12.6.05

Advertisers Hate-Love Relationship With iTV

You may use this content, but please cite (c) 2005, Dr. Bruce Klopfenstein.

Facing change, television advertisers have reacted strongly (as they usually do) to the advent of interactive TV, most notably in the form of digital video recorders (DVRs) like TiVo. (You can check out the excellent PVR Blog for current updates.) Here are some of the reactions TV advertisers have thrown at PVRs:


  • Messing around with show times (I can tell you from experience that SpongeBob Squarepants runs over the "normal" end of show causing TiVo to cut off the end...another great way to simply tick off viewers)
  • "Forcing" viewers to see ads:
    • TiVo has announced plans to insert advertiser-supplied logos that will be seen while TiVo users fast forward through a commercial pod
    • TiVo is also allowing viewers to respond to ads (I told you TiVo was on the interactive TV spectrum)
    • TiVo has "handicapped" its own machine, limited the speed users can fastforward to a speed that just happens to be slow enough to let messages register with viewers who are, after all, paying greater attention to the screen while they try to stop just in time for the show to resume. (ReplayTV allowed viewers to eliminate commercials much more easily, and they were taken to the copyright woodshed for doing it. They've survived, barely.)

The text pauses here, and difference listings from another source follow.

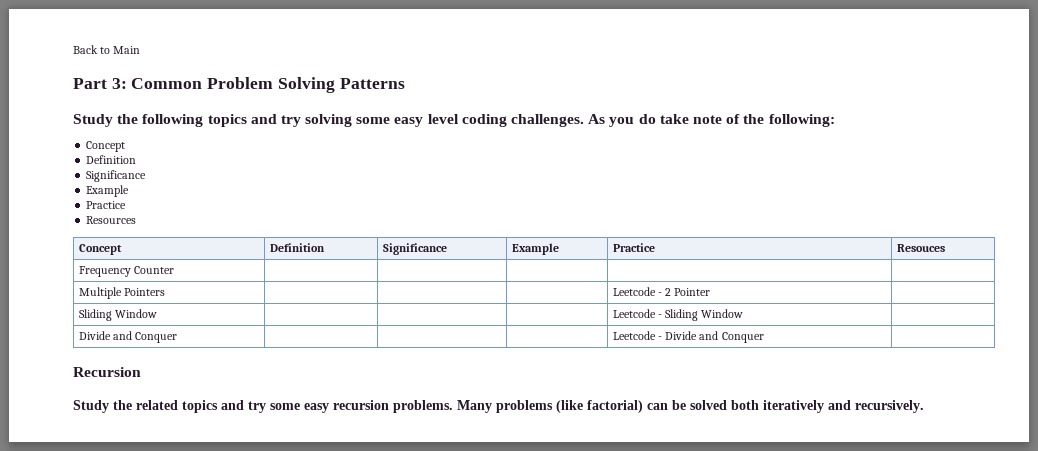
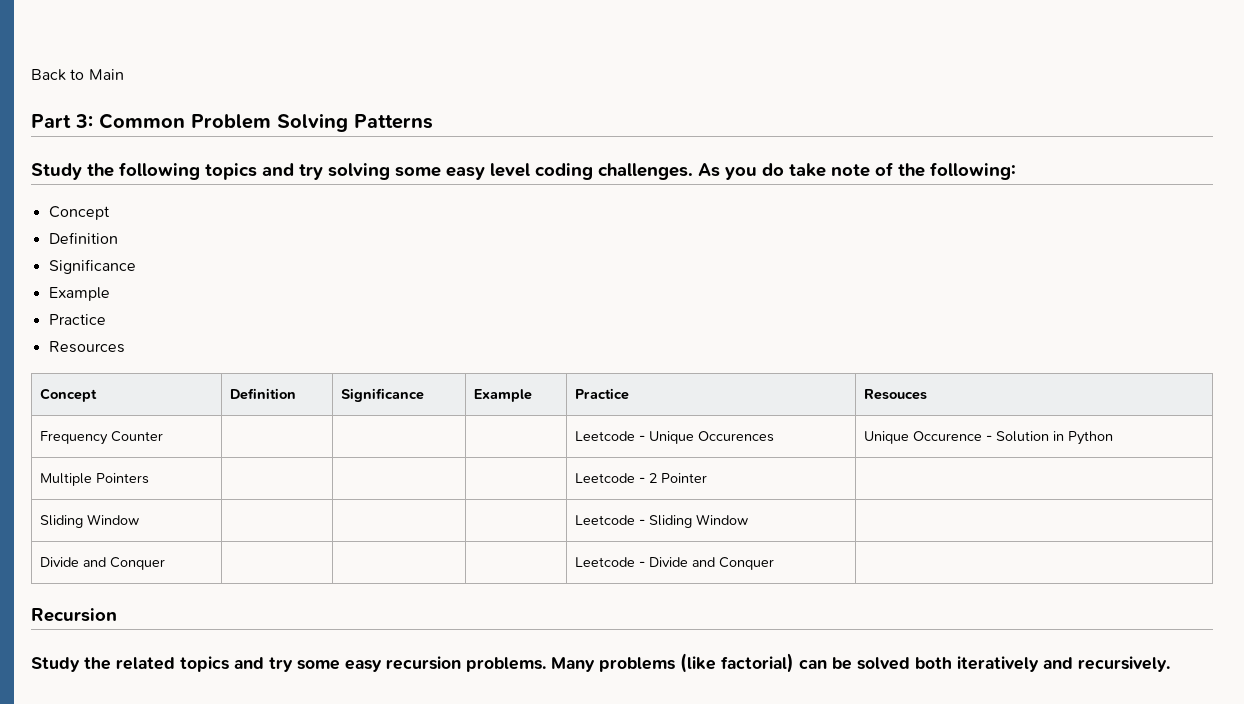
- Frequency Counter | | | | |
+ Frequency Counter | | | | Leetcode - Unique Occurences | Unique Occurence - Solution in Python

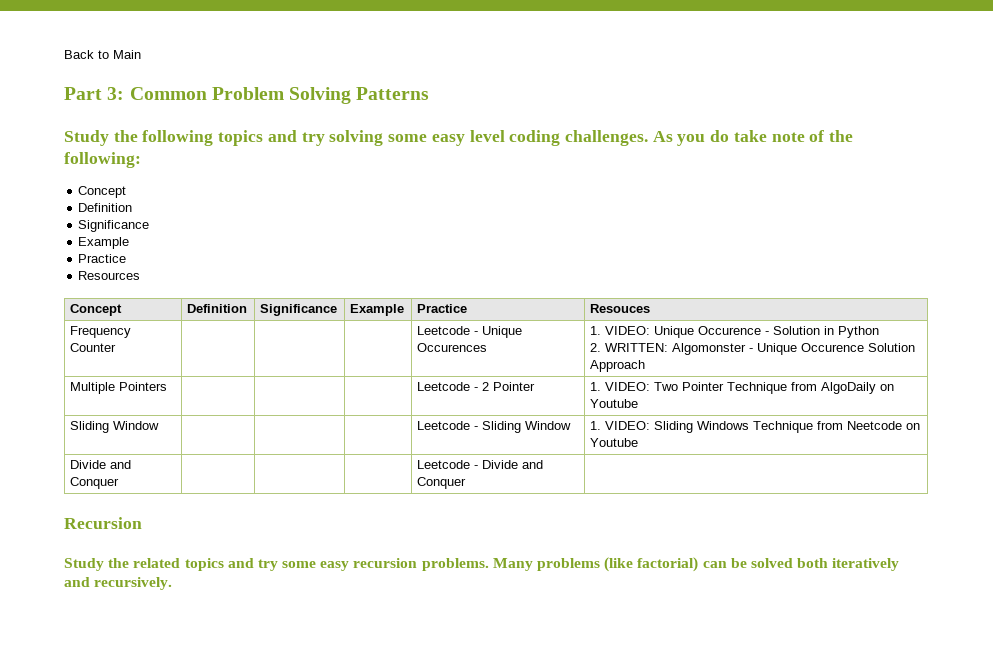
- Frequency Counter | | | | Leetcode - Unique Occurences | Unique Occurence - Solution in Python
+ Frequency Counter | | | | Leetcode - Unique Occurences | 1. VIDEO: Unique Occurence - Solution in Python
+ 2. WRITTEN: Algomonster - Unique Occurence Solution Approach
- Multiple Pointers | | | | Leetcode - 2 Pointer |
+ Multiple Pointers | | | | Leetcode - 2 Pointer | 1. VIDEO: Two Pointer Technique from AlgoDaily on Youtube
- Sliding Window | | | | Leetcode - Sliding Window |
+ Sliding Window | | | | Leetcode - Sliding Window | 1. VIDEO: Sliding Windows Technique from Neetcode on Youtube

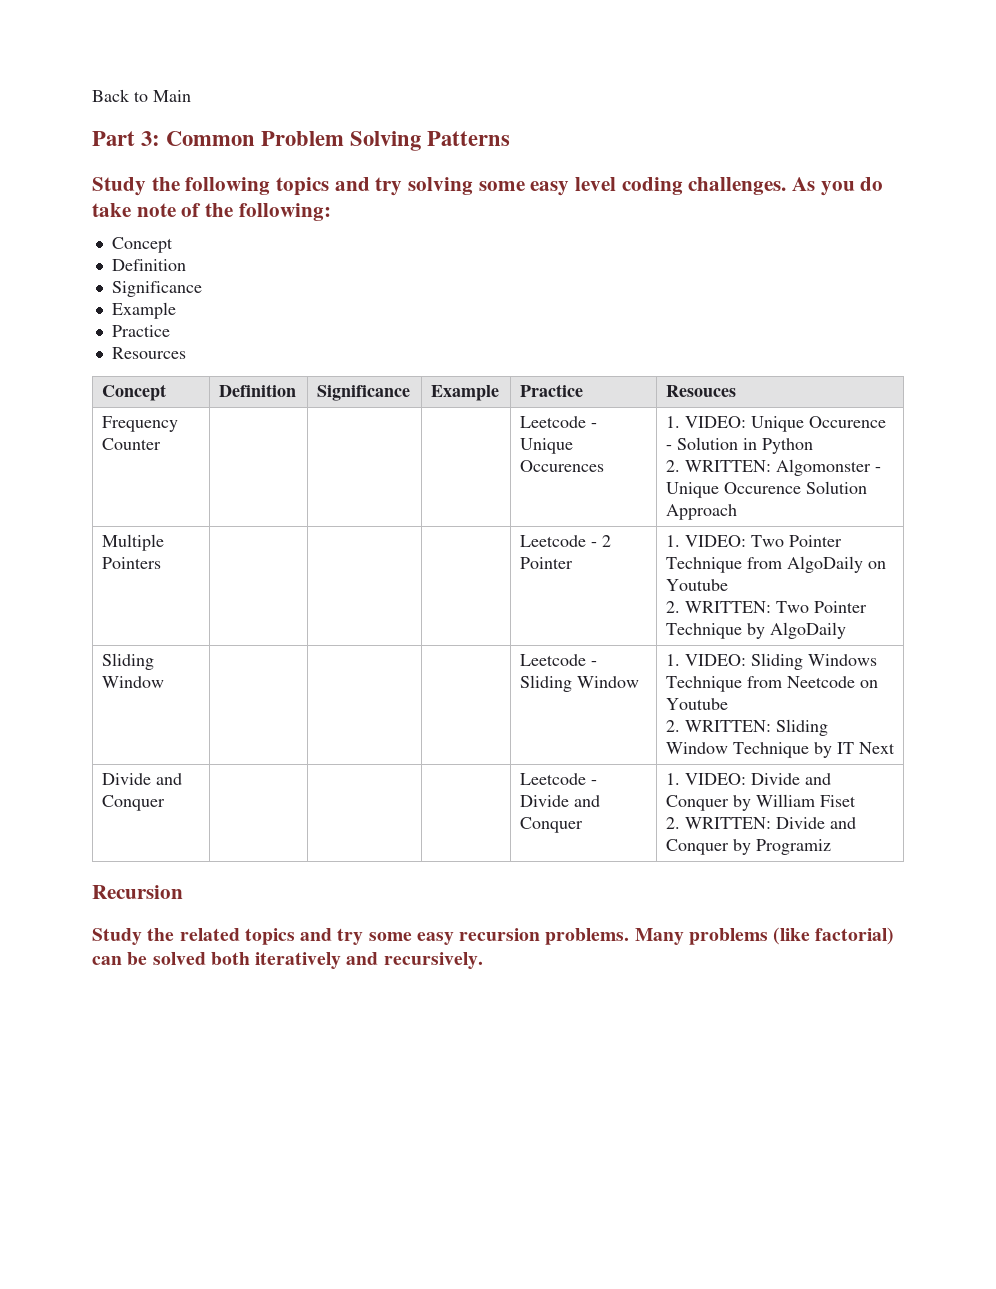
  Multiple Pointers | | | | Leetcode - 2 Pointer | 1. VIDEO: Two Pointer Technique from AlgoDaily on Youtube
+ 2. WRITTEN: Two Pointer Technique by AlgoDaily
  Sliding Window | | | | Leetcode - Sliding Window | 1. VIDEO: Sliding Windows Technique from Neetcode on Youtube
+ 2. WRITTEN: Sliding Window Technique by IT Next
- Divide and Conquer | | | | Leetcode - Divide and Conquer |
+ Divide and Conquer | | | | Leetcode - Divide and Conquer | 1. VIDEO: Divide and Conquer by William Fiset
+ 2. WRITTEN: Divide and Conquer by Programiz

The bottom line for advertisers is that there is a revolution happening in television, but (no value judgements here) advertisers will adapt as always to the new technologies. The history of media in the U.S. is advertiser subsidized, and no one is suggesting that this will go away any time soon. I'd argue that commercial services like mlb.com will learn over time that they are better off giving away the content free in return for easily inserted advertising than they are getting baseball zealots to pay for the service.

New analysis from Frost & Sullivan
(http;//www.IT.frost.com), World Broadcast and Network
Digital Video Recorder (DVR) Markets, reveals that revenue
in this market grew at over 10 percent in 2004 and is
projected to reach $82.7 million in 2011. Source: CD Computing News, Jun2005, Vol. 19 Issue 6, p3. My observation: outrageously conservative, again.